Durch die ehrwürdige Grazer Vergangenheit weht auch ein etwas stürmischerer Wind der Moderne. Als die Stadt 2003 zur Kulturhauptstadt Europas erkoren wurde, beschloss man, für die Feierlichkeiten ein neues Kunstmuseum zu bauen. Nach einem Architekturwettbewerb wurde der Mur entlang – dem Fluss, der durch die Stadt fliesst – ein futuristisches Gebäude im Stil eines Raumschiffs errichtet. Das von den Grazern liebevoll «our friendly alien» genannte Museum beherbergt zeitgenössische Kunstausstellungen. Als perfekte Mischung von traditionellen und modernen Kulturströmungen nimmt das Gebäude mit seiner wellenförmigen Oberfläche die Silhouette der Altstadt wieder auf.

Vor der Kürung zur Kulturhauptstadt war Graz 2001 UNESCO-Stadt des Designs. Die in Graz stark verankerte Designindustrie fördert Design- und Kunstschaffende vor allem während des Designmonats, der jedes Jahr im Frühling stattfindet. Doch die kreative Energie ist während des ganzen Jahres spürbar. Zahlreiche kleine Boutiquen bieten originelle Produkte und Kreationen an.

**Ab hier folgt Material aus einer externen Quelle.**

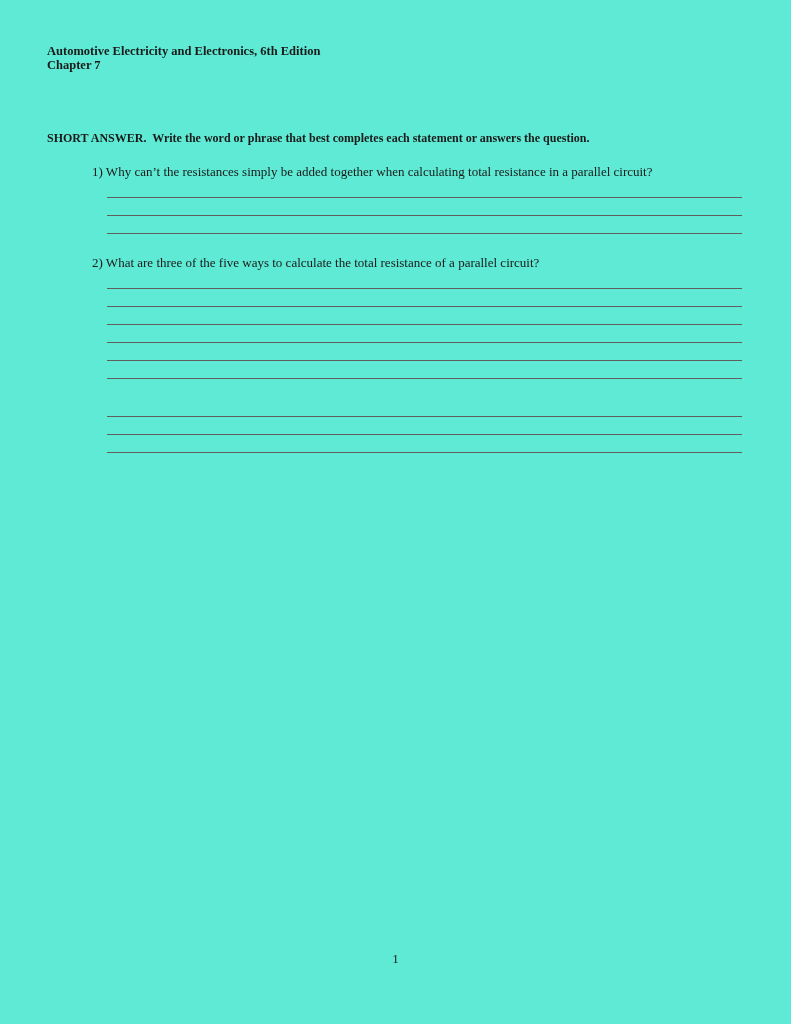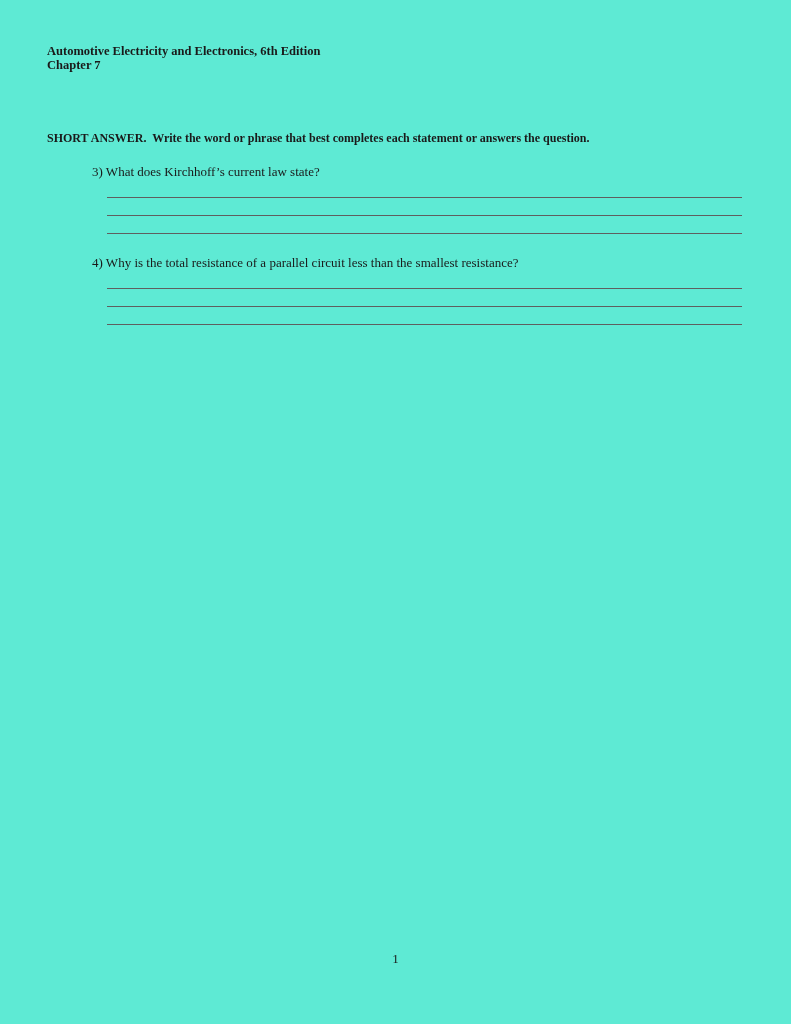--- a/index.html
+++ b/index.html
@@ -86,37 +86,47 @@
 
   <div class="header">
     <div>Automotive Electricity and Electronics, 6th Edition</div>
     <div>Chapter 7</div>
   </div>
 
 
   <div class="section-heading">SHORT ANSWER.  Write the word or phrase that best completes each statement or answers the question.</div>
 
   <div class="questions">
-
-
     <div class="question">
-      <p class="q-text"><span>3)</span> <span>What does Kirchhoff’s current law state?</span></p>
+      <p class="q-text"><span>1)</span> <span>Why can’t the resistances simply be added together when calculating total resistance in a parallel circuit?</span></p>
       <div class="answer-lines">
           <div class="answer-line"></div>
           <div class="answer-line"></div>
           <div class="answer-line"></div>
         </div>
     </div>
 
     <div class="question">
-      <p class="q-text"><span>4)</span> <span>Why is the total resistance of a parallel circuit less than the smallest resistance?</span></p>
+      <p class="q-text"><span>2)</span> <span>What are three of the five ways to calculate the total resistance of a parallel circuit?</span></p>
+      <div class="answer-lines">
+          <div class="answer-line"></div>
+          <div class="answer-line"></div>
+          <div class="answer-line"></div>
+          <div class="answer-line"></div>
+          <div class="answer-line"></div>
+          <div class="answer-line"></div>
+        </div>
+    </div>
+
+    <div class="question">
       <div class="answer-lines">
           <div class="answer-line"></div>
           <div class="answer-line"></div>
           <div class="answer-line"></div>
         </div>
     </div>
+
 
   </div>
 
   <div class="page-number">1</div>
 
 </div>
 
 </body></html>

Wie Wien pflegt auch Graz ein geschicktes Gleichgewicht zwischen Stadt und Natur. Zahlreiche Pärke und Gärten tragen hier wie anderswo zum angenehmen Charakter der österreichischen Städte bei. Nach diesen paar Tagen wunderbarer Entdeckungen ist es Zeit, mit dem Couchette-Wagen heimzufahren. Im Grazer Bahnhof erwartet uns der Zug für eine lange Nacht, in der wir Österreich von Ost nach West durchqueren, um am frühen Morgen die Schweiz zu erreichen.